* **Work item**
In the records that follow, the lines from the one containing "- The test may" to the one containing "- back to the ‘off’ position.", inclusive, are to be given again exactly.
++++++++
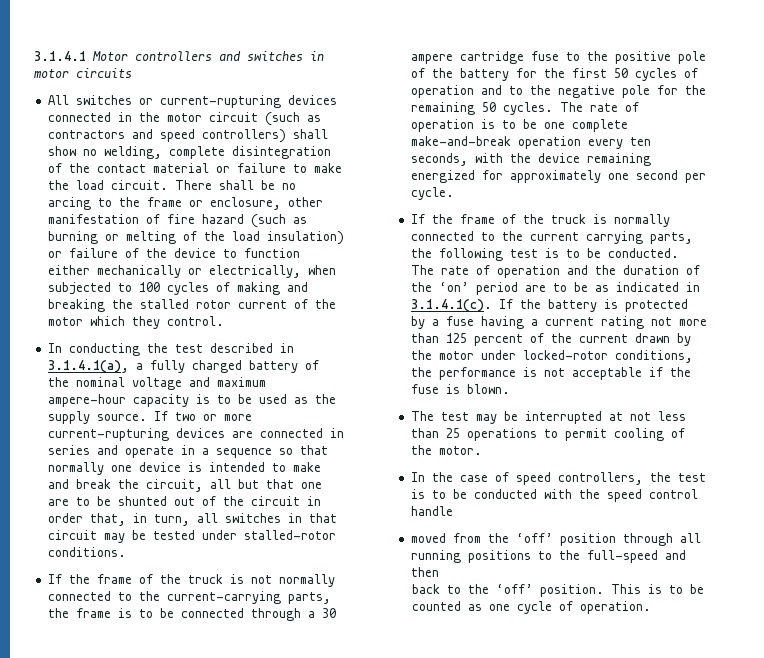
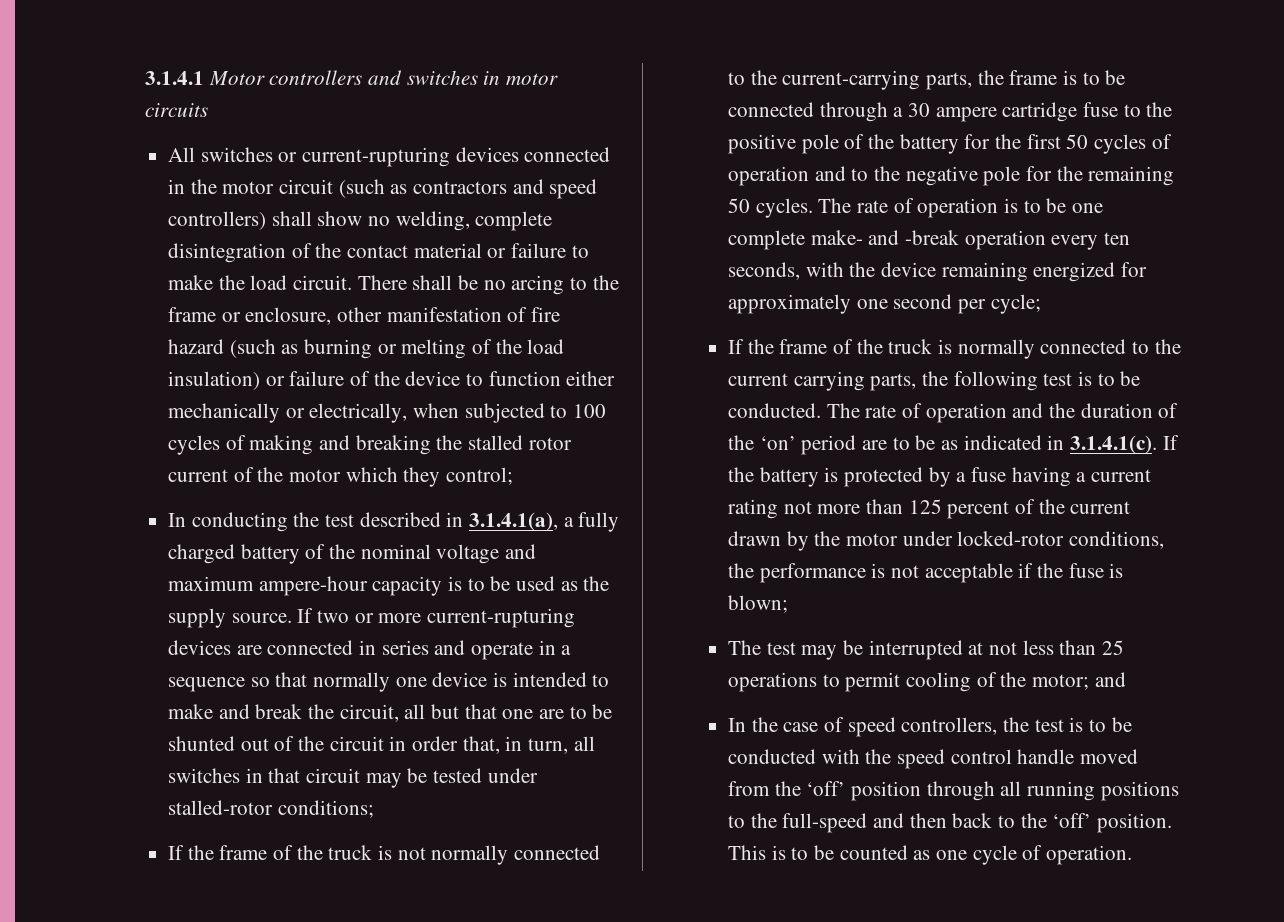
- There shall be no arcing to the frame or enclosure, other manifestation of fire hazard (such as burning or melting of the load insulation) or failure of the device to function either mechanically or electrically, when subjected to 100 cycles of making and breaking the stalled rotor current of the motor which they control.
+ There shall be no arcing to the frame or enclosure, other manifestation of fire hazard (such as burning or melting of the load insulation) or failure of the device to function either mechanically or electrically, when subjected to 100 cycles of making and breaking the stalled rotor current of the motor which they control;
- If two or more current-rupturing devices are connected in series and operate in a sequence so that normally one device is intended to make and break the circuit, all but that one are to be shunted out of the circuit in order that, in turn, all switches in that circuit may be tested under stalled-rotor conditions.
+ If two or more current-rupturing devices are connected in series and operate in a sequence so that normally one device is intended to make and break the circuit, all but that one are to be shunted out of the circuit in order that, in turn, all switches in that circuit may be tested under stalled-rotor conditions;
- The rate of operation is to be one complete make-and-break operation every ten seconds, with the device remaining energized for approximately one second per cycle.
+ The rate of operation is to be one complete make- and -break operation every ten seconds, with the device remaining energized for approximately one second per cycle;
- The rate of operation and the duration of the ‘on’ period are to be as indicated in 3.1.4.1(c). If the battery is protected by a fuse having a current rating not more than 125 percent of the current drawn by the motor under locked-rotor conditions, the performance is not acceptable if the fuse is blown.
+ The rate of operation and the duration of the ‘on’ period are to be as indicated in 3.1.4.1(c). If the battery is protected by a fuse having a current rating not more than 125 percent of the current drawn by the motor under locked-rotor conditions, the performance is not acceptable if the fuse is blown;
- The test may be interrupted at not less than 25 operations to permit cooling of the motor.
+ The test may be interrupted at not less than 25 operations to permit cooling of the motor; and
- In the case of speed controllers, the test is to be conducted with the speed control handle
- moved from the ‘off’ position through all running positions to the full-speed and then
- back to the ‘off’ position.
+ In the case of speed controllers, the test is to be conducted with the speed control handle moved from the ‘off’ position through all running positions to the full-speed and then back to the ‘off’ position.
++++++++
* **Result for this exercise**
- The test may be interrupted at not less than 25 operations to permit cooling of the motor.
+ The test may be interrupted at not less than 25 operations to permit cooling of the motor; and
- In the case of speed controllers, the test is to be conducted with the speed control handle
- moved from the ‘off’ position through all running positions to the full-speed and then
- back to the ‘off’ position.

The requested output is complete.